As someone with a Masters Degree in things electrical, I’ve a fair bit of sympathy for this, actually. Electrical wiring installations isn’t something that’s taught on more “academic” courses, and there’s a lot of things that the “highly qualified” won’t know unless they’ve gone and learned it for themselves. Doing domestic installations properly is also a lot more difficult than many DIYers seem to think. |
Steve Pampling (1551) 8172 posts |
Oh, I totally agree both on the DIY front and technical1 one of my uncles was an electrician and always said my stuff was always too textbook overdone.

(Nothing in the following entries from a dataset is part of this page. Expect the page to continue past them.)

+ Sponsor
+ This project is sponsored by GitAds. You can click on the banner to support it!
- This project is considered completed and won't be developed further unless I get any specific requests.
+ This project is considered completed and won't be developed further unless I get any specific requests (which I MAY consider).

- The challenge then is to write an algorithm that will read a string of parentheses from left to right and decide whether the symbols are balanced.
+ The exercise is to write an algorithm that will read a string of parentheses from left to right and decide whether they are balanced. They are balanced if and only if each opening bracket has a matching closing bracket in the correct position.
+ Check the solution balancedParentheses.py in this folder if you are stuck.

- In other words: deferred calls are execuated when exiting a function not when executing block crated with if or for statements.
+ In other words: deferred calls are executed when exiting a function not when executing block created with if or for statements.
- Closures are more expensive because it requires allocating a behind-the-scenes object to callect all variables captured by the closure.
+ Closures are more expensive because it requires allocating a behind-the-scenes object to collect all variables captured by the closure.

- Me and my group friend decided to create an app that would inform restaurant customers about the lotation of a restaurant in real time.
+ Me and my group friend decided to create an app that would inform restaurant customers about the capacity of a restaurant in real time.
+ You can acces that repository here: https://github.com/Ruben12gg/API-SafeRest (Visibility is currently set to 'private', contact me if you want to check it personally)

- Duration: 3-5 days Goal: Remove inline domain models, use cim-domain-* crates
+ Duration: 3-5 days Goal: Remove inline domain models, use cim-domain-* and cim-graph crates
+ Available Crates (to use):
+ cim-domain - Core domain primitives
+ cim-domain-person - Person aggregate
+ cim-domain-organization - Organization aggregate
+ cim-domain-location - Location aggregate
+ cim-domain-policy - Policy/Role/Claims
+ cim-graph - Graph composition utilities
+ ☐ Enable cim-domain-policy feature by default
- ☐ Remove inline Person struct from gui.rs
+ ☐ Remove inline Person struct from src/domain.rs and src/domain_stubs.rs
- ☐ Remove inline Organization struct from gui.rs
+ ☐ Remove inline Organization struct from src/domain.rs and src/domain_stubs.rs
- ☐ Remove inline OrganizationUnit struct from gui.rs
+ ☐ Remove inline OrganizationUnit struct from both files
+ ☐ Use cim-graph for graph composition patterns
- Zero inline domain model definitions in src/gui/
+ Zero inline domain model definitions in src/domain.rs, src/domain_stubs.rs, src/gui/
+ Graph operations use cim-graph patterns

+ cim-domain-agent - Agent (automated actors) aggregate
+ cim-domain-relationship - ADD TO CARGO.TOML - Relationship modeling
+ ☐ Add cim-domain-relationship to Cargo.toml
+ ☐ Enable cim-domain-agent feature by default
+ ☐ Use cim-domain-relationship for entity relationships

Safe but more work than was needed. My dislike is for the “electricians” that clearly haven’t read and understood the regs because reading is unlikely to be in their skill set never mind understand the words. That said, having the fuses for the ring main and lighting circuits in my pocket didn’t help when a DIY dips**t had wired the doorbell transformer live to a joint box on the shower feed and the neutral to the cooker feed. As a nod to where they should be he’d fed them through a nearby junction box for the ring main. All work thereafter was in main fuse removed conditions. 1 I picked up and Electrical & Electronic Engineering thing way back when, shifted to things digital, shifted to things network and here I am – go down with cold/flu stagger round work for a day, have two days off and spend the back end of the second fixing the network someone else broke. I’m pretty sure sure who and I’ll see how embarrassed he is tomorrow. |
Clive Semmens (2335) 3276 posts |
Not actually true. The current drawn will be very nearly the same (actually a fraction greater) but the phase will shift, reducing the power factor – which will be very nearly zero.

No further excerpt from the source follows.